Outro problema que afeta o orçamento de investimentos públicos do Ministério da Saúde são cortes feitos pelo governo para fechar as contas. "Por que o governo deixou de usar R$ 17 bilhões ano passado? Por que houve esse contingenciamento? O subfinanciamento é o problema mais grave da área", ponderou o presidente da Associação Médica Brasileira (AMB), Florentino Cardoso. Segundo os especialistas, será preciso também melhorar a gestão dos serviços. Governo federal, Estados e os 5563 municípios precisam se articular melhor. "Os interesses políticos às vezes se sobrepõem e são divergentes", disse Cechin.
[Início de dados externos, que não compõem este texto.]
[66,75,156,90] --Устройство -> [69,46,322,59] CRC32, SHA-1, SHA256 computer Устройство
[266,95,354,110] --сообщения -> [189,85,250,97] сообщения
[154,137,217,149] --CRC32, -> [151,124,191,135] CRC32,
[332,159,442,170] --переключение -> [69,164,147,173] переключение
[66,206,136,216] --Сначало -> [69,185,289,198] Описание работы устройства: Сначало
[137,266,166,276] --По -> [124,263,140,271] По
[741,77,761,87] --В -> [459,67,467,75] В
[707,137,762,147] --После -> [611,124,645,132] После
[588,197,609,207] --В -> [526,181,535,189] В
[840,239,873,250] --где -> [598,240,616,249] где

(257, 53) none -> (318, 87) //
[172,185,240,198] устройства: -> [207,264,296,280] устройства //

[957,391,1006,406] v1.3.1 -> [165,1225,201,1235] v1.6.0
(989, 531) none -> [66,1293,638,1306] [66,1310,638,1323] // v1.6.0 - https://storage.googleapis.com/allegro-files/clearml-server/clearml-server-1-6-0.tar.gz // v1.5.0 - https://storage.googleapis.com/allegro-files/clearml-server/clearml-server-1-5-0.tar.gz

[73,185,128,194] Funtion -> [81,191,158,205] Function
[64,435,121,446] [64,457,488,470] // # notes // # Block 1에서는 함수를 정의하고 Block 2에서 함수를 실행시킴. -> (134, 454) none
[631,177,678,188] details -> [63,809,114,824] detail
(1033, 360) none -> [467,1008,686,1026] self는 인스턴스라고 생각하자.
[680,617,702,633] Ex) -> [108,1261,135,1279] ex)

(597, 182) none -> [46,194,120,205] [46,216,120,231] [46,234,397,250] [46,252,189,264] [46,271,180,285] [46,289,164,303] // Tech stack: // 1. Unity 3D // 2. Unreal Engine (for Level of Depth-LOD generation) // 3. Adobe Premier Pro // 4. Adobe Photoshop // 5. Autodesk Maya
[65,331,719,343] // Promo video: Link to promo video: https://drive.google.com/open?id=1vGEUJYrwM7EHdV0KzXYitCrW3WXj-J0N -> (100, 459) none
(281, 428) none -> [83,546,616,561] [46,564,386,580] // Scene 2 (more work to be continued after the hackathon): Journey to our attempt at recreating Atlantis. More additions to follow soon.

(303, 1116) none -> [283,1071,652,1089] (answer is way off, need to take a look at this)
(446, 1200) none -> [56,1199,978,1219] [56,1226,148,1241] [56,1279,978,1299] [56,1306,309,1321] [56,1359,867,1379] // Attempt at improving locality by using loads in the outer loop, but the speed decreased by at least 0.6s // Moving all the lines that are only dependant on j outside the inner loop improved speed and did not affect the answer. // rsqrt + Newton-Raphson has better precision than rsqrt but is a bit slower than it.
Para Antonio Britto, presidente-executivo da Interfarma, o momento é de reflexão sobre alguns pontos. "A estratégia para lutar por mais financiamento está correta? Só com o Sistema Único de Saúde (SUS) conseguiremos avançar?", questionou. As seguradoras privadas têm enfrentado problemas. Hoje existem pouco mais de mil empresas atuando no setor, sendo que grande parte opera no vermelho. As despesas assistenciais médicas subiram 130% em média nos últimos cinco anos, bem acima do aumento do número de participantes dos planos de saúde e da inflação, que cresceram 70%. Apenas as despesas com internação subiram mais de 220% em cinco anos, sendo que metade desses gastos são relativos à aquisição de materiais.

Segundo estimativas de analistas que acompanham o setor, cerca de 25% da população brasileira têm seguro privado. Essa parcela consome 55% do total gasto com saúde. Os outros 75%, ou cerca de 150 milhões de pessoas, dependem exclusivamente do SUS e consomem os 45% restantes.

Gastar muito não é sinônimo de gastar bem. Os EUA, por exemplo, gastam US$ 2,7 trilhões em saúde por ano, mas, mesmo assim, registram os piores índices em comparação a outros 16 países desenvolvidos em relação à mortalidade infantil, obesidade, diabetes e doenças cardíacas. O modelo americano privilegiou a oferta privada dos serviços, mas isso criou um fosso: 46 milhões de americanos não têm seguro saúde. "Dois terços dos americanos e um terço das crianças estão acima do peso", disse Judith Salerno, diretora-executiva do Instituto de Medicina dos EUA. Segundo estimativas de Judith, cerca de US$ 210 bilhões também são gastos por ano em serviços desnecessários, como pedidos excessivos de exames para pacientes.